Dehnung und Sport

Seit langem gilt die Empfehlung, beim Sport nicht das Dehnen zu vernachlässigen: Es würde den Sportler zu besseren Leistungen verhelfen, das Risiko einer Verletzung herabsetzen und dazu beitragen, dass sich der Muskel schneller wieder von den Anstrengungen erholen kann.

Seit langem gilt die Empfehlung, beim Sport nicht das Dehnen zu vernachlässigen: Es würde den Sportler zu besseren Leistungen verhelfen, das Risiko einer Verletzung herabsetzen und dazu beitragen, dass sich der Muskel schneller wieder von den Anstrengungen erholen kann.

Neuere Erkenntnisse stehen jedoch im Widerspruch zu dieser weit verbreiteten Empfehlung. Mittlerweile kann eindeutig belegt werden, dass ein Dehnen der Muskeln und Bänder weder für Breitensportler noch für Leistungssportler grundsätzlich dienlich ist.

Ein Aufwärmprogramm zu Beginn der sportlichen Aktivität sowie gegebenenfalls Cool-Down-Übungen nach dem Sport sind mit Sicherheit sinnvoll, sie sollten jedoch nur bei bestimmten Sportarten Dehnungsübungen enthalten. Durch Dehnübungen wird den Muskeln Kraft für solche Sportübungen genommen, die schnellen Kraftaufwand erfordern, wie zum Beispiel Sprünge oder kurze Sprints. Eine Dehnung führt zwar dazu, dass die Beweglichkeit der Muskelpartien erhöht wird. Diese Wirkung ist jedoch lediglich für ganz spezielle Sportabläufe, zum Beispiel im Rahmen von Turnübungen, wünschenswert.

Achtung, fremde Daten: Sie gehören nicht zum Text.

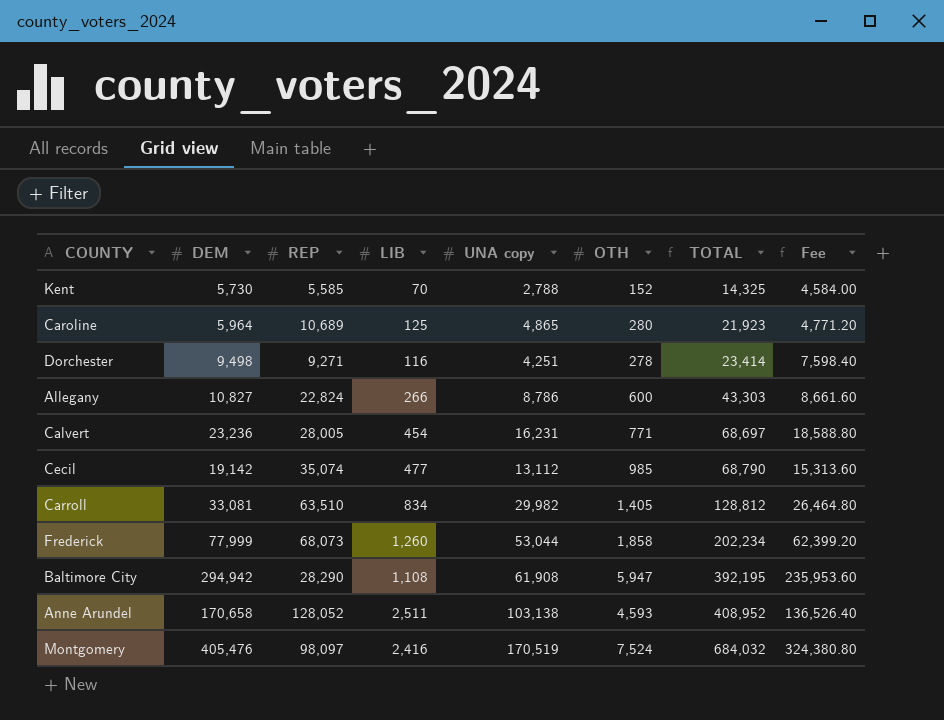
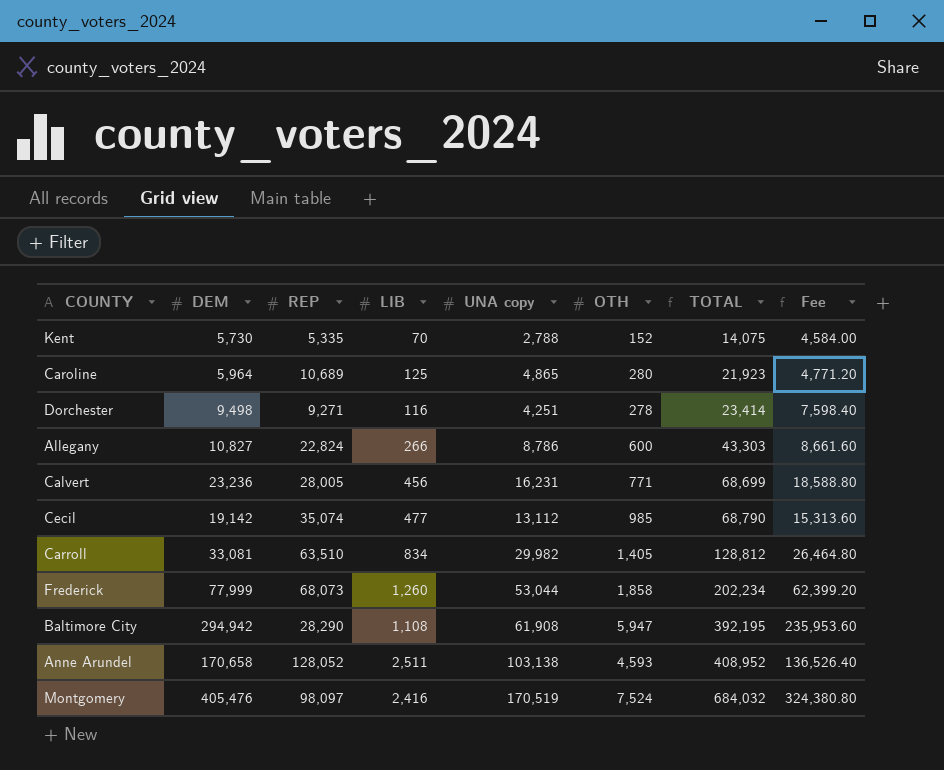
Kent | REP: 5,585 -> 5,335
Kent | TOTAL: 14,325 -> 14,075
Calvert | LIB: 454 -> 456
Calvert | TOTAL: 68,697 -> 68,699

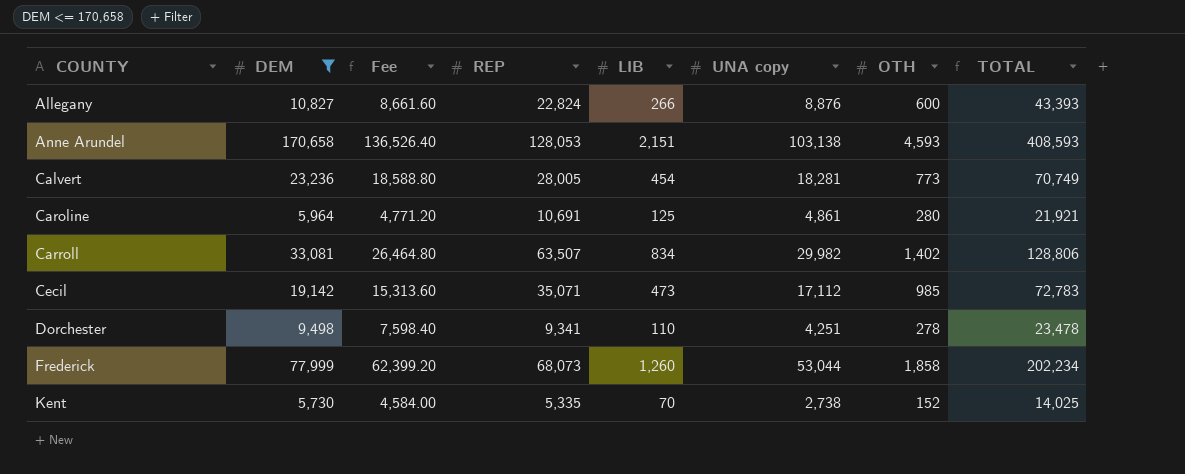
filter: none -> DEM <= 170,658
row order: TOTAL ascending -> COUNTY ascending
column Fee | position: 8 -> 3
Allegany | UNA copy: 8,786 -> 8,876
Allegany | TOTAL: 43,303 -> 43,393
Anne Arundel | REP: 128,052 -> 128,053
Anne Arundel | LIB: 2,511 -> 2,151
Anne Arundel | TOTAL: 408,952 -> 408,593
Calvert | LIB: 456 -> 454
Calvert | UNA copy: 16,231 -> 18,281
Calvert | OTH: 771 -> 773
Calvert | TOTAL: 68,699 -> 70,749
Caroline | REP: 10,689 -> 10,691
Caroline | UNA copy: 4,865 -> 4,861
Caroline | TOTAL: 21,923 -> 21,921
Carroll | REP: 63,510 -> 63,507
Carroll | OTH: 1,405 -> 1,402
Carroll | TOTAL: 128,812 -> 128,806
Cecil | REP: 35,074 -> 35,071
Cecil | LIB: 477 -> 473
Cecil | UNA copy: 13,112 -> 17,112
Cecil | TOTAL: 68,790 -> 72,783
Dorchester | REP: 9,271 -> 9,341
Dorchester | LIB: 116 -> 110
Dorchester | TOTAL: 23,414 -> 23,478
Kent | UNA copy: 2,788 -> 2,738
Kent | TOTAL: 14,075 -> 14,025

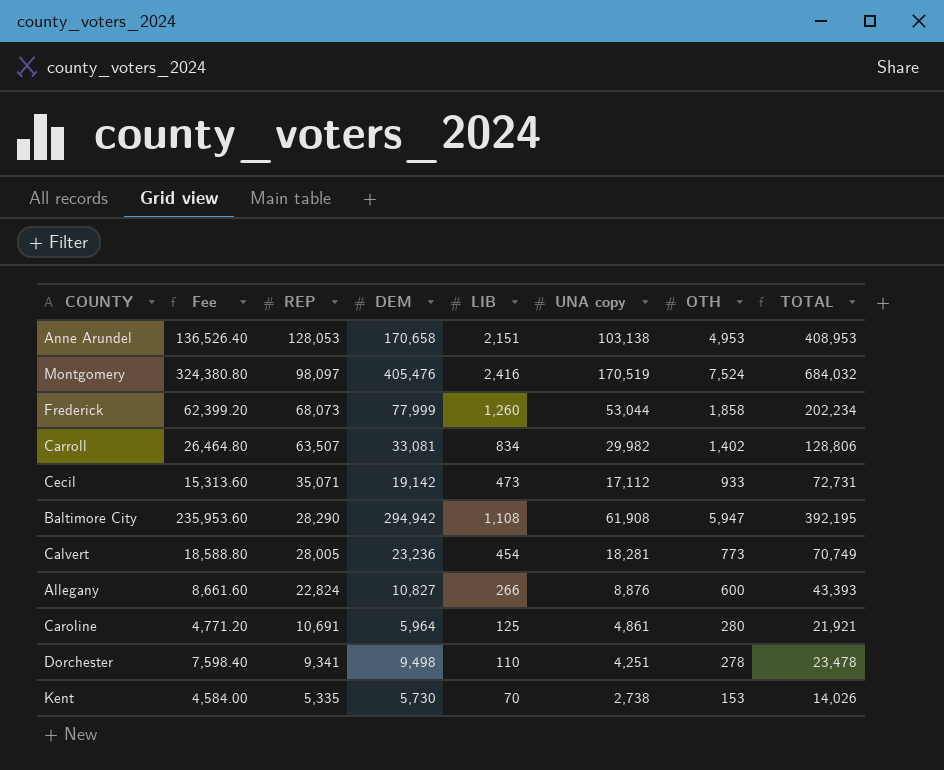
filter: DEM <= 170,658 -> none
row order: COUNTY ascending -> REP descending
column DEM | position: 2 -> 4
Anne Arundel | OTH: 4,593 -> 4,953
Anne Arundel | TOTAL: 408,593 -> 408,953
Cecil | OTH: 985 -> 933
Cecil | TOTAL: 72,783 -> 72,731
Kent | OTH: 152 -> 153
Kent | TOTAL: 14,025 -> 14,026

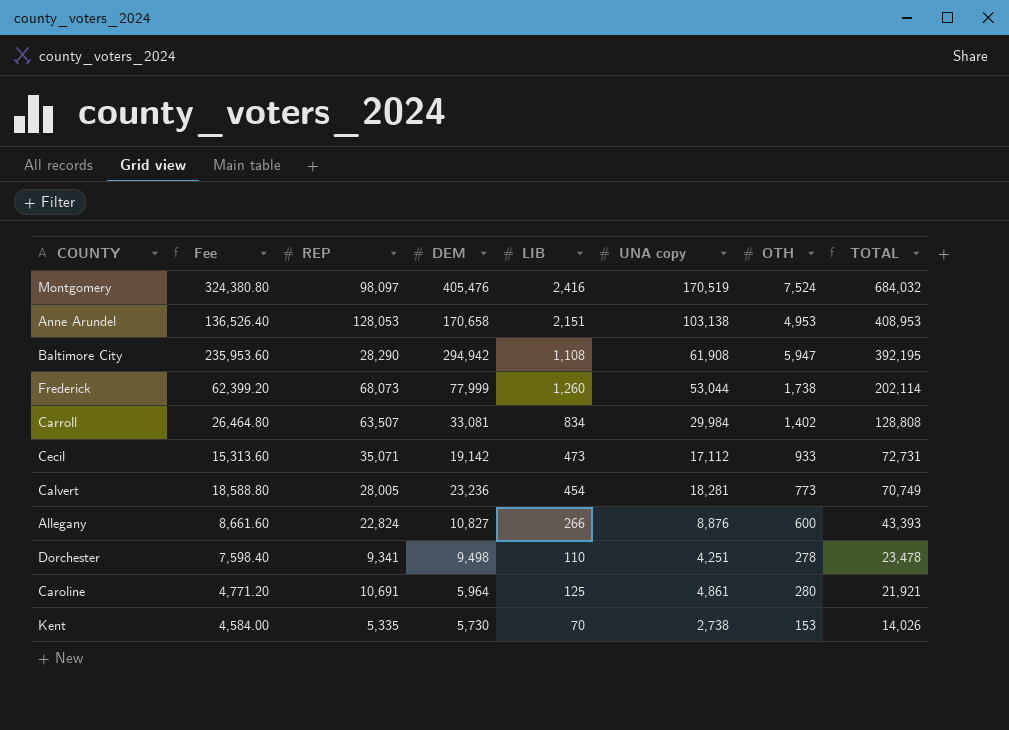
row order: REP descending -> TOTAL descending
Frederick | OTH: 1,858 -> 1,738
Frederick | TOTAL: 202,234 -> 202,114
Carroll | UNA copy: 29,982 -> 29,984
Carroll | TOTAL: 128,806 -> 128,808

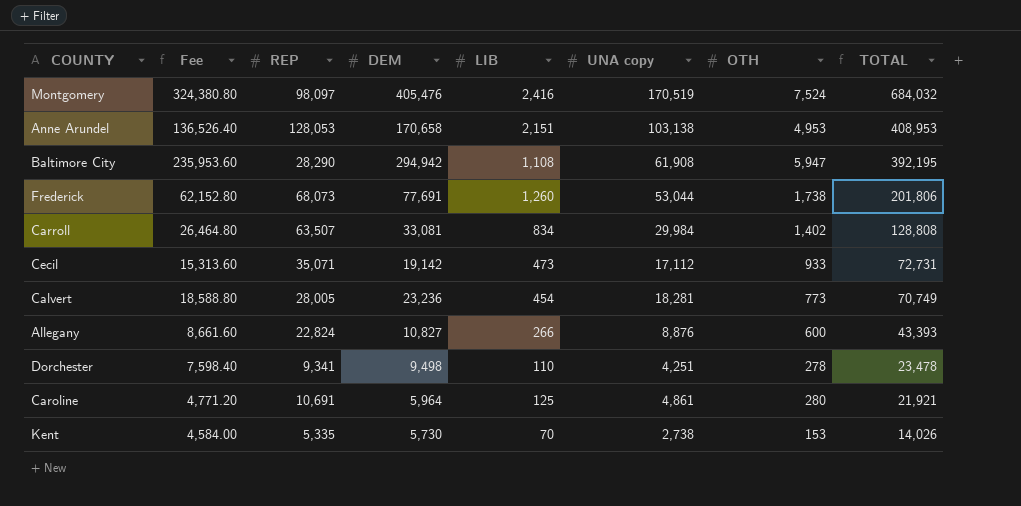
Frederick | Fee: 62,399.20 -> 62,152.80
Frederick | DEM: 77,999 -> 77,691
Frederick | TOTAL: 202,114 -> 201,806

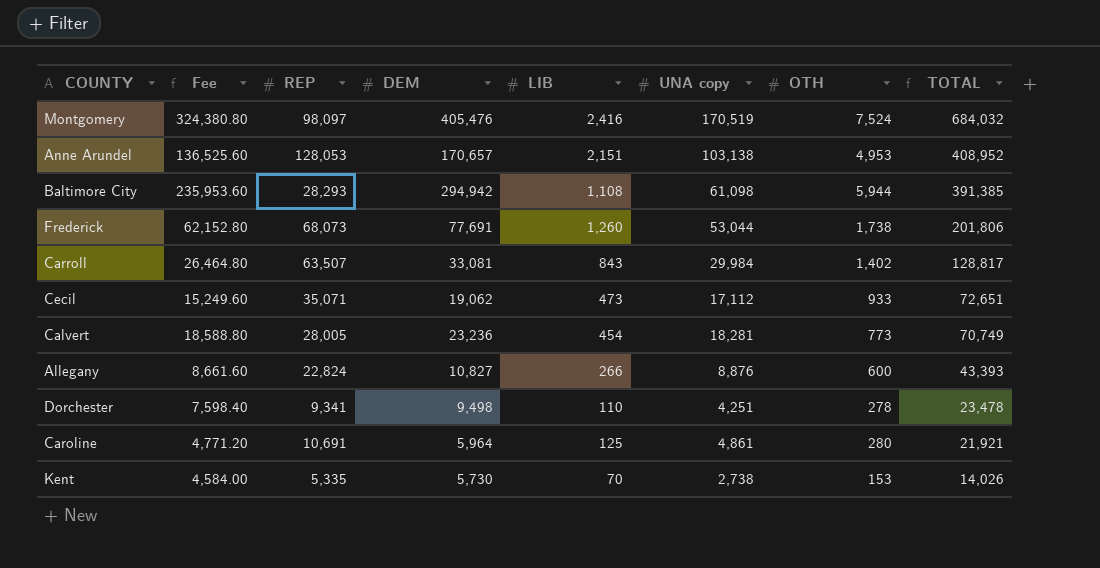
Anne Arundel | Fee: 136,526.40 -> 136,525.60
Anne Arundel | DEM: 170,658 -> 170,657
Anne Arundel | TOTAL: 408,953 -> 408,952
Baltimore City | REP: 28,290 -> 28,293
Baltimore City | UNA copy: 61,908 -> 61,098
Baltimore City | OTH: 5,947 -> 5,944
Baltimore City | TOTAL: 392,195 -> 391,385
Carroll | LIB: 834 -> 843
Carroll | TOTAL: 128,808 -> 128,817
Cecil | Fee: 15,313.60 -> 15,249.60
Cecil | DEM: 19,142 -> 19,062
Cecil | TOTAL: 72,731 -> 72,651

Auch nach einer sportlichen Betätigung können sich Dehnungsübungen gegebenenfalls negativ auswirken, da sie unter bestimmten Bedingungen den Blutfluss in den beteiligten Blutgefäßen beeinträchtigen können. Auf diese Weise kommt es zur Störung wichtiger Stoffwechselprozesse, die notwendig sind, damit sich der Muskel optimal regenerieren kann.